(Jokir OR-03); Ada cerita dari senior di Telkom yang pernah mengikuti pertandingan tenis antar perusahaan yang dilaksanakan di negara Afrika Selatan. Katanya, ada 16 lapangan yang digunakan sedangkan jumlah panitia hanya 4 orang.
Tugasnya mengatur pemain siapa lawan siapa, bermain di lapangan berapa, kemudian mencatat hasil-hasil pertandingannya. Juga menyediakan bola untuk setiap pertandingan. Para pemain menghitung sendiri dan tentu saja mengambil bola sendiri, tanpa ada ballboy (kacung).
Kita memang sudah terbiasa main tanpa wasit dan tanpa kacung, ketika latihan maupun dalam pertandingan persahabatan. Bermain tenis tanpa wasit diperlukan lebih sportif dan lapang dada.
Ada pemain yang ingin menang sampai berdebat soal masuk atau keluarnya bola. Kalau sampai demikian, maka salah satu tujuan tenis yaitu untuk hiburan akan terganggu. Dia sendiri dan lawan mainnya tidak nyaman, menjadi tidak ‘hepi’ dalam bermain.
Kalau saya berpendapat begini. Adakalanya penglihatan kita saat menerima bola karena keras/ cepatnya menjadi kurang jelas melihat jatuhnya bola, di dalam atau di luar lapangan. Oleh karena itu, maka tidak perlu kita bertahan atas pendapat kita. Cukup sekali saja dalam menawar atas pernyataan lawan.

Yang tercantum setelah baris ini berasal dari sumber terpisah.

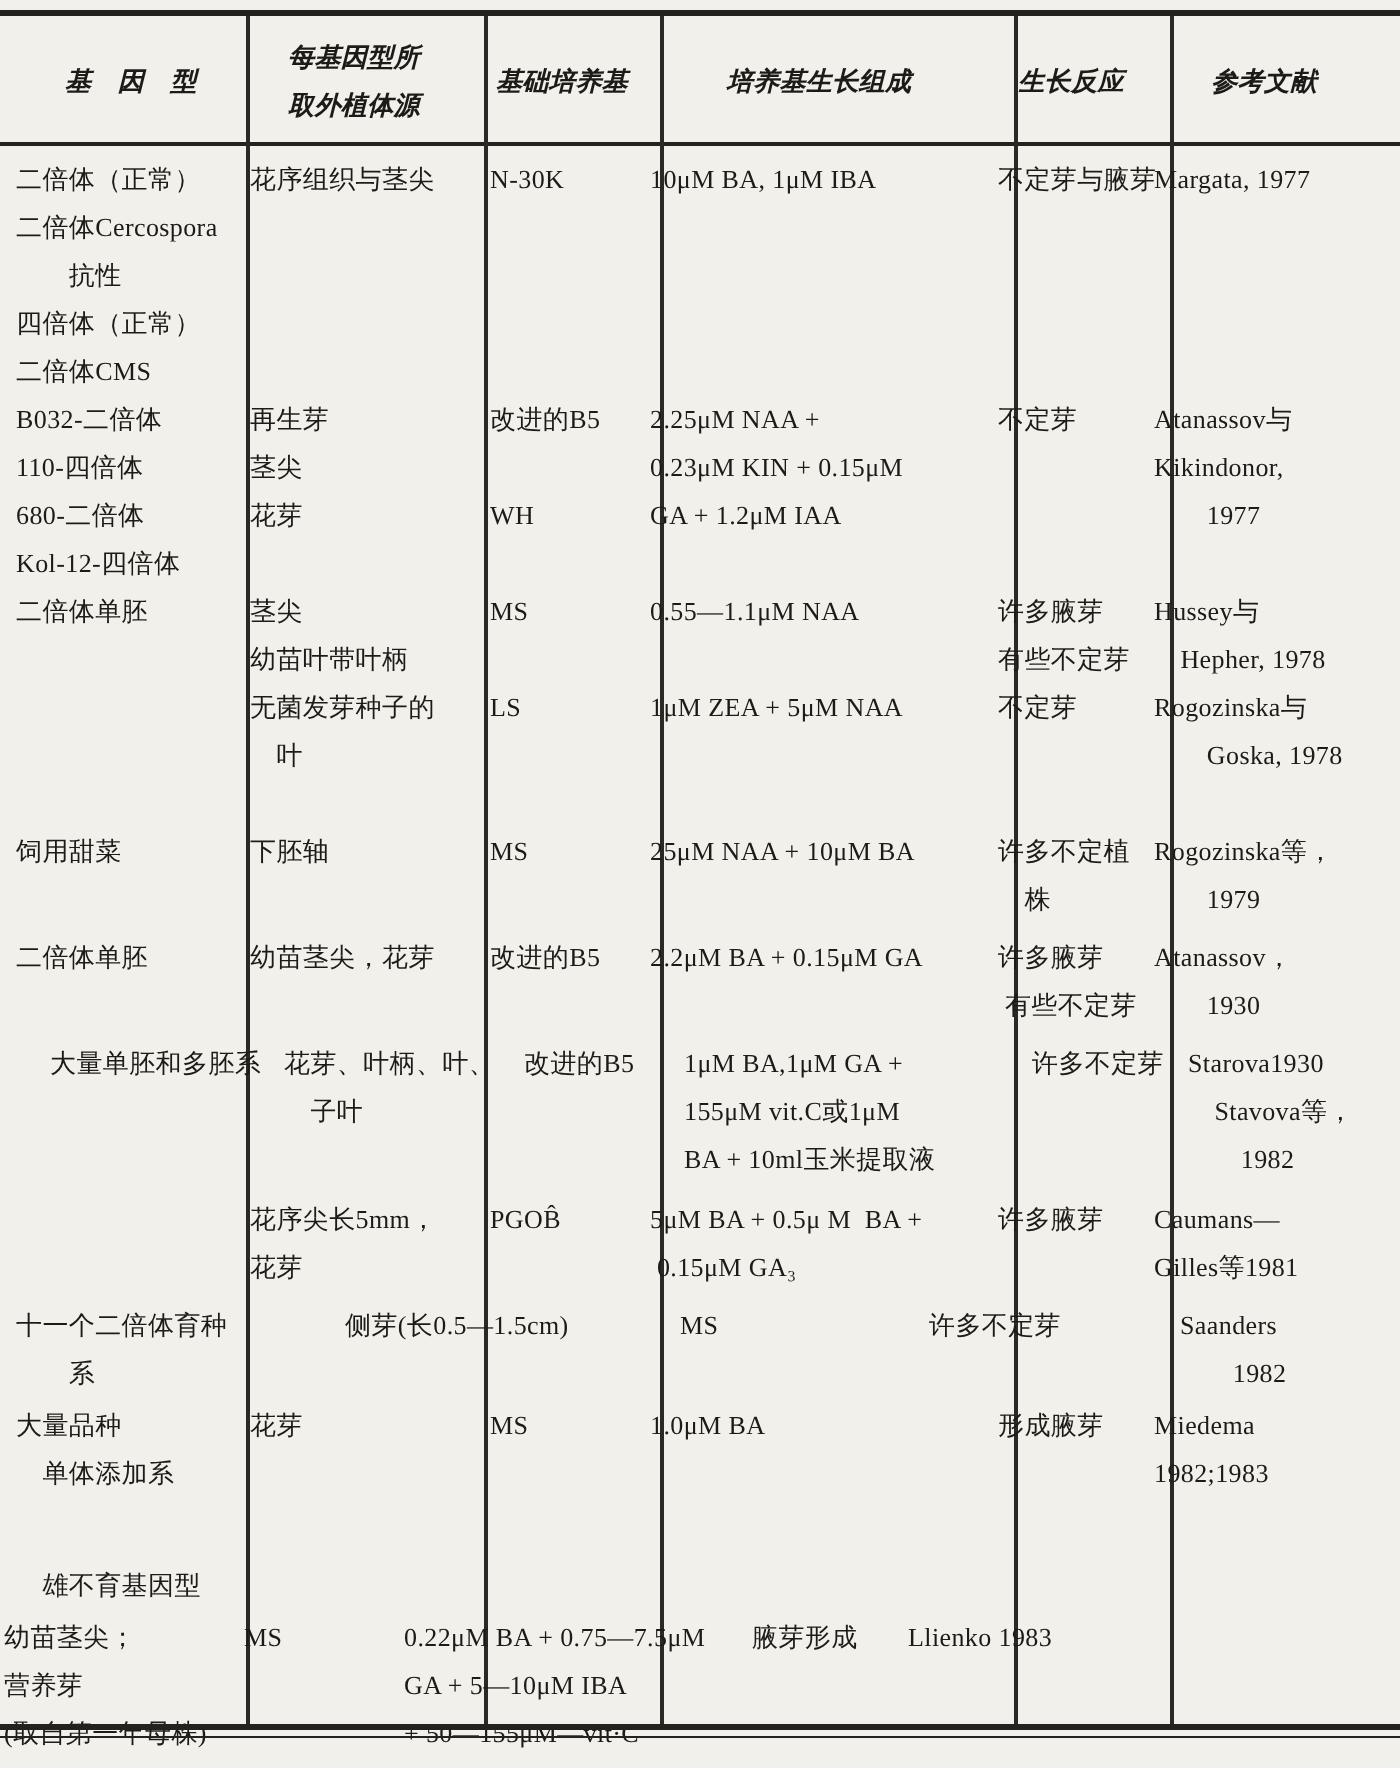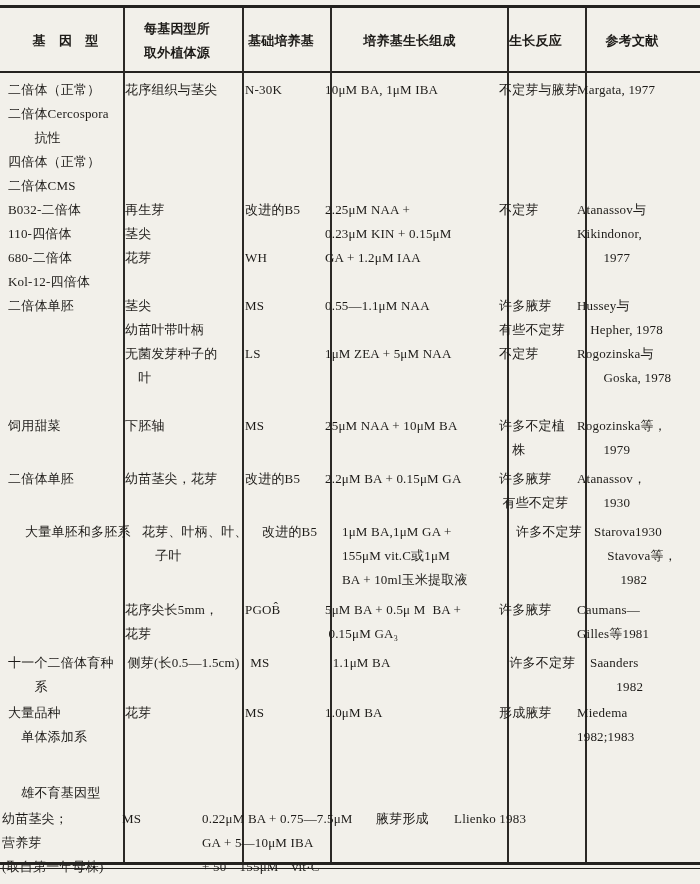--- a/index.html
+++ b/index.html
@@ -18,7 +18,7 @@
   .hdr{
     position:absolute;top:10px;left:0;width:700px;height:62px;
     display:flex;align-items:stretch;
-    font-weight:bold;font-size:13.5px;
+    font-weight:bold;font-size:13.5px;font-style:italic;
   }
   .hdr .hcell{
     display:flex;flex-direction:column;justify-content:center;align-items:center;

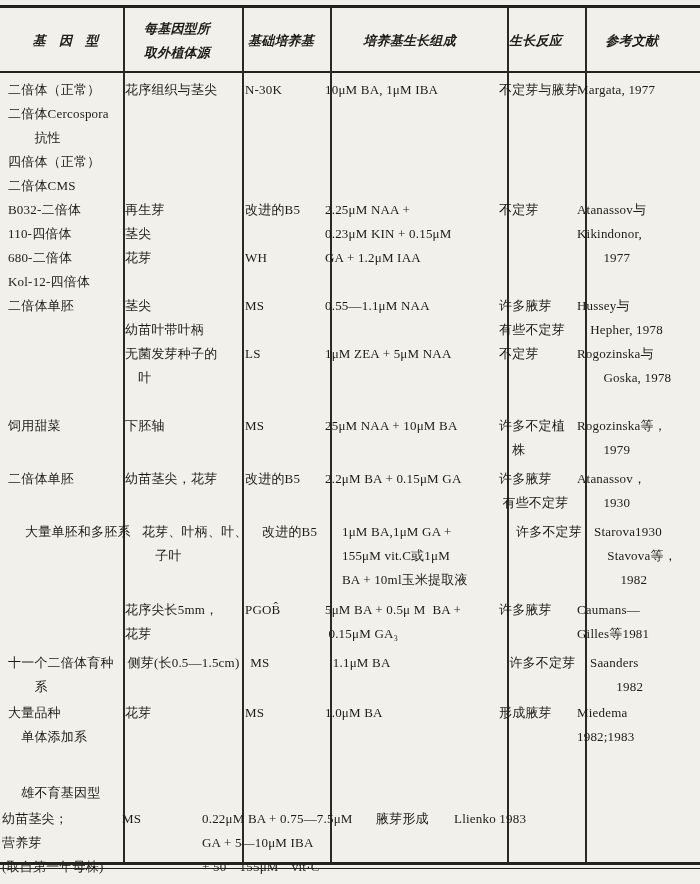--- a/index.html
+++ b/index.html
@@ -318,10 +318,6 @@
           <div class="cline">MS</div>
           <div class="cline"></div>
         </div>
-        <div class="cell c3">
-          <div class="cline">1.1μM BA</div>
-          <div class="cline"></div>
-        </div>
         <div class="cell c4">
           <div class="cline">许多不定芽</div>
           <div class="cline"></div>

Misalnya lawan mengatakan keluar, padahal menurut penglihatan kita masuk, bolehlah kita katakan masuk. Tetapi ketika lawan bertahan mengatakan keluar ya sudah itulah yang diakui bersama. Jadi, sekali saja protesnya.
Kalau ditulis akan begini: Keluar! Masuk! Keluar! … selesai. Atau Keluar! Masuk! ya Masuk!
Atau bisa jadi: Masuk! Keluar! Masuk! … ya sudah. Keputusan diberikan kepada orang yang pertama kali mengatakan.
Kalau sama2 bisa menerima kebiasaan seperti itu akan nyaman dan tetap santai. Toh jarang sekali kemenangan atau kekalahan hanya ditentukan oleh kesalahan satu atau dua kali.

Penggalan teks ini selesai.